I feel sorry for my first comment.It does not matter with your problem.I have not found the true problem of your question(Maybe your move element has the problem).According to your opinion, I wrote a similar program, it works fine.(I am also new on OpenMP).

#include <stdio.h>
#include <stdlib.h>


int partition(int * a, int p, int r)
{
    int lt[r-p];
    int gt[r-p];
    int i;
    int j;
    int key = a[r];
    int lt_n = 0;
    int gt_n = 0;

#pragma omp parallel for
    for(i = p; i < r; i++){
        if(a[i] < a[r]){
            lt[lt_n++] = a[i];
        }else{
            gt[gt_n++] = a[i];
        }   
    }   

    for(i = 0; i < lt_n; i++){
        a[p + i] = lt[i];
    }   

    a[p + lt_n] = key;

    for(j = 0; j < gt_n; j++){
        a[p + lt_n + j + 1] = gt[j];
    }   

    return p + lt_n;
}

void quicksort(int * a, int p, int r)
{
    int div;

    if(p < r){ 
        div = partition(a, p, r); 
#pragma omp parallel sections
        {   
#pragma omp section
            quicksort(a, p, div - 1); 
#pragma omp section
            quicksort(a, div + 1, r); 

        }
    }
}

int main(void)
{
    int a[10] = {5, 3, 8, 4, 0, 9, 2, 1, 7, 6};
    int i;

    quicksort(a, 0, 9);

    for(i = 0;i < 10; i++){
        printf("%d\t", a[i]);
    }
    printf("\n");
    return 0;
}

Solution 2

I decided to post this answer because:

  1. the accepted answer is wrong, and the user seems inactive these days.

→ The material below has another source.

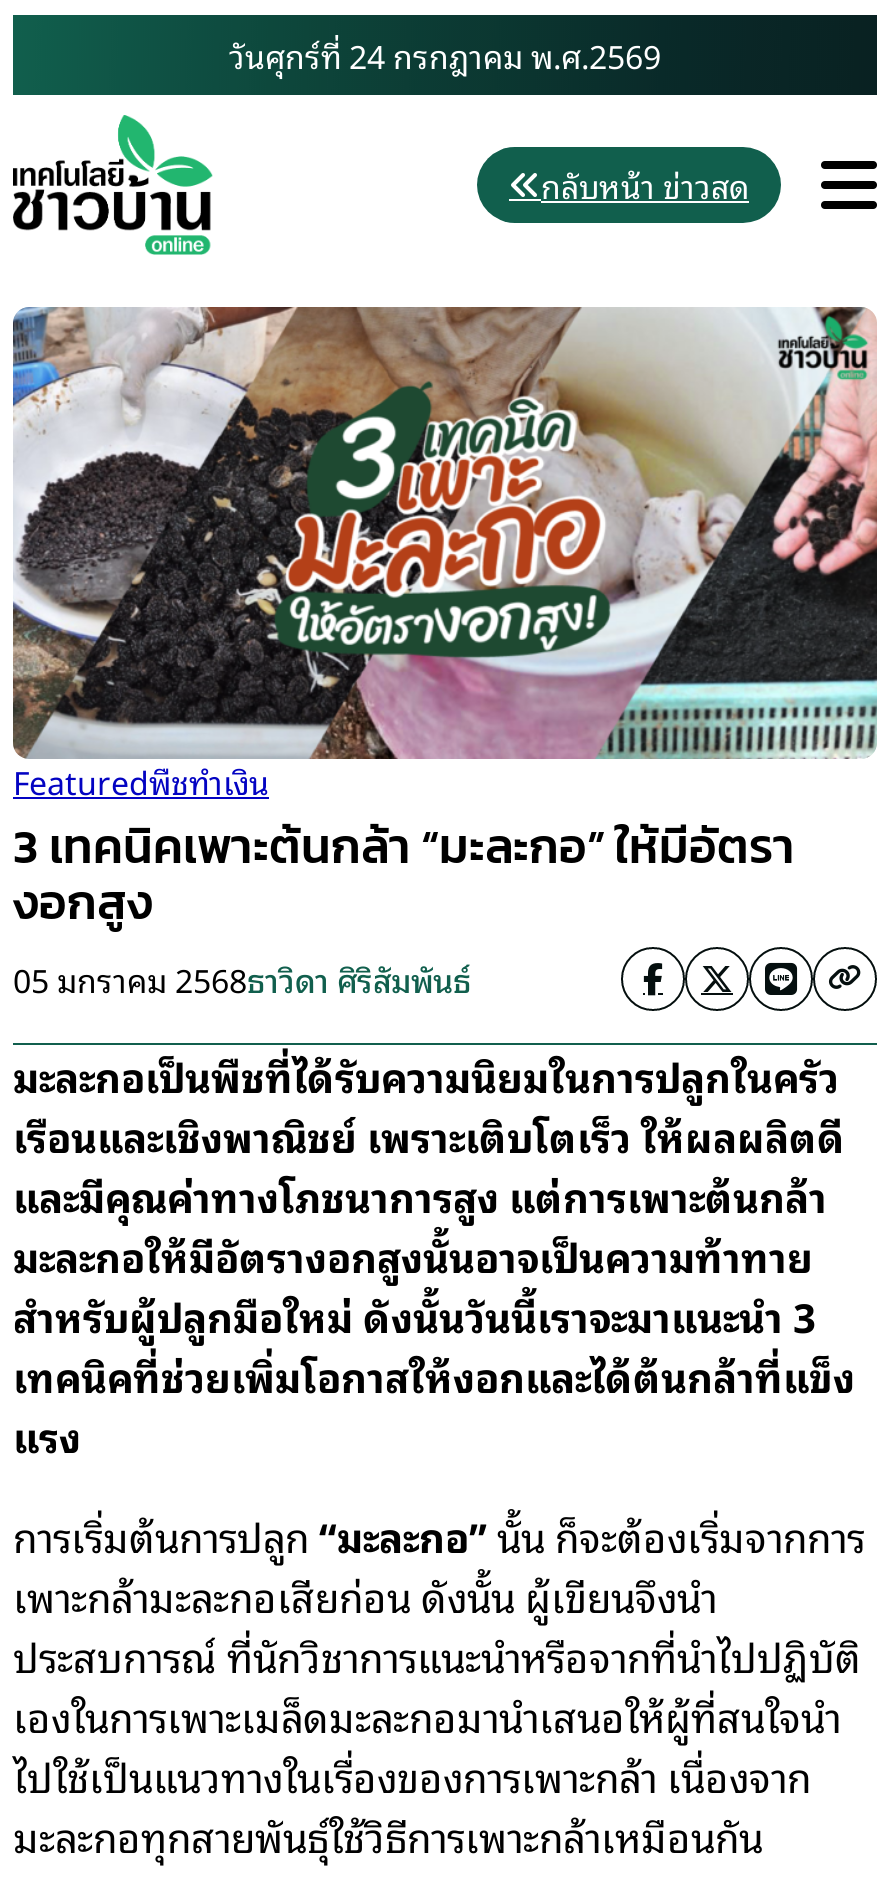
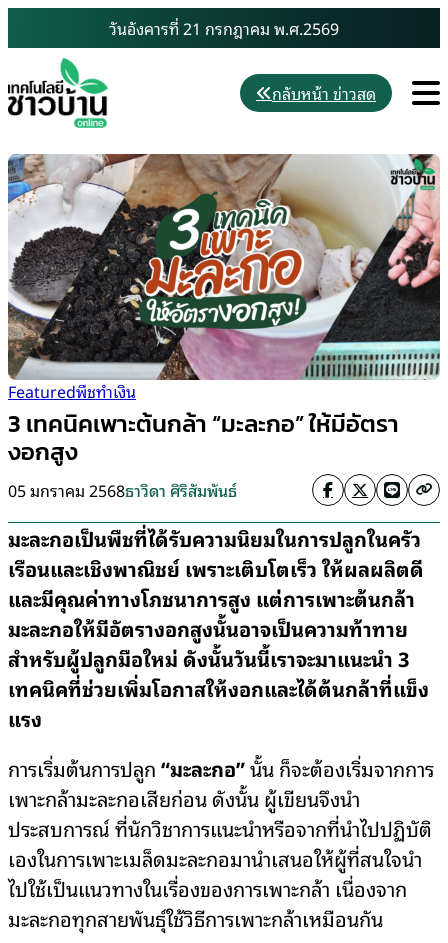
- วันศุกร์ที่ 24 กรกฎาคม พ.ศ.2569
+ วันอังคารที่ 21 กรกฎาคม พ.ศ.2569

There is a race-condition on

     #pragma omp parallel for
     for(i = p; i < r; i++){
         if(a[i] < a[r]){
             lt[lt_n++] = a[i]; //<- race condition lt_n is shared
         }else{
             gt[gt_n++] = a[i];  //<- race condition gt_n is shared
         }   
     }   
    
  2. Nonetheless, even if it was correct, the modern answer to this question is to use OpenMP tasks instead of sections.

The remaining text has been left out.